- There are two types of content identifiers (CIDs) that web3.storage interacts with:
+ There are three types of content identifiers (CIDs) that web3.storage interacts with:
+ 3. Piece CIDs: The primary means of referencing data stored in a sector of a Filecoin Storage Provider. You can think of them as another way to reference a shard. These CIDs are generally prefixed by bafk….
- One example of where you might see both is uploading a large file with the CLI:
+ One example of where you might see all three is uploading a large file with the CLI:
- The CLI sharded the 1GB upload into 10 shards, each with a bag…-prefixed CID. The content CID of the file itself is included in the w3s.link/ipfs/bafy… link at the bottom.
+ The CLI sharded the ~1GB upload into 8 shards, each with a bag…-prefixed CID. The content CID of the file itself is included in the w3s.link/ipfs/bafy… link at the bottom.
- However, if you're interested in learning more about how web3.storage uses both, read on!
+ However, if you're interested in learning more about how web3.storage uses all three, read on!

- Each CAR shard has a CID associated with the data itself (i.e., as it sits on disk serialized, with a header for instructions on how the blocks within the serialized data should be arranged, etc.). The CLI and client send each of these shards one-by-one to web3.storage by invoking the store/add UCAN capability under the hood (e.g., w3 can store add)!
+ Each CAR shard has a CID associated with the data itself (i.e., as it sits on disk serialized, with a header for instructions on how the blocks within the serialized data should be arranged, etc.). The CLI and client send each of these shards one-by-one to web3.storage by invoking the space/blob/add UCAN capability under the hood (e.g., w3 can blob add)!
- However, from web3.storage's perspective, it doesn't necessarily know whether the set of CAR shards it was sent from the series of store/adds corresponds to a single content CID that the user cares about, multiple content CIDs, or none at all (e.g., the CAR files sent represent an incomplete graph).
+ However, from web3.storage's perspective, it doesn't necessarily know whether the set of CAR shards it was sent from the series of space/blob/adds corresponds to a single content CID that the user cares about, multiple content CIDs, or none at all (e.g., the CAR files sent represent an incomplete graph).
--
_DESCRIPTION OF THE TASK_
From the entries above, copy each line that holds "CIDs".

_RESULT OF THIS EXERCISE_
- There are two types of content identifiers (CIDs) that web3.storage interacts with:
+ There are three types of content identifiers (CIDs) that web3.storage interacts with:
+ 3. Piece CIDs: The primary means of referencing data stored in a sector of a Filecoin Storage Provider. You can think of them as another way to reference a shard. These CIDs are generally prefixed by bafk….
- However, from web3.storage's perspective, it doesn't necessarily know whether the set of CAR shards it was sent from the series of store/adds corresponds to a single content CID that the user cares about, multiple content CIDs, or none at all (e.g., the CAR files sent represent an incomplete graph).
+ However, from web3.storage's perspective, it doesn't necessarily know whether the set of CAR shards it was sent from the series of space/blob/adds corresponds to a single content CID that the user cares about, multiple content CIDs, or none at all (e.g., the CAR files sent represent an incomplete graph).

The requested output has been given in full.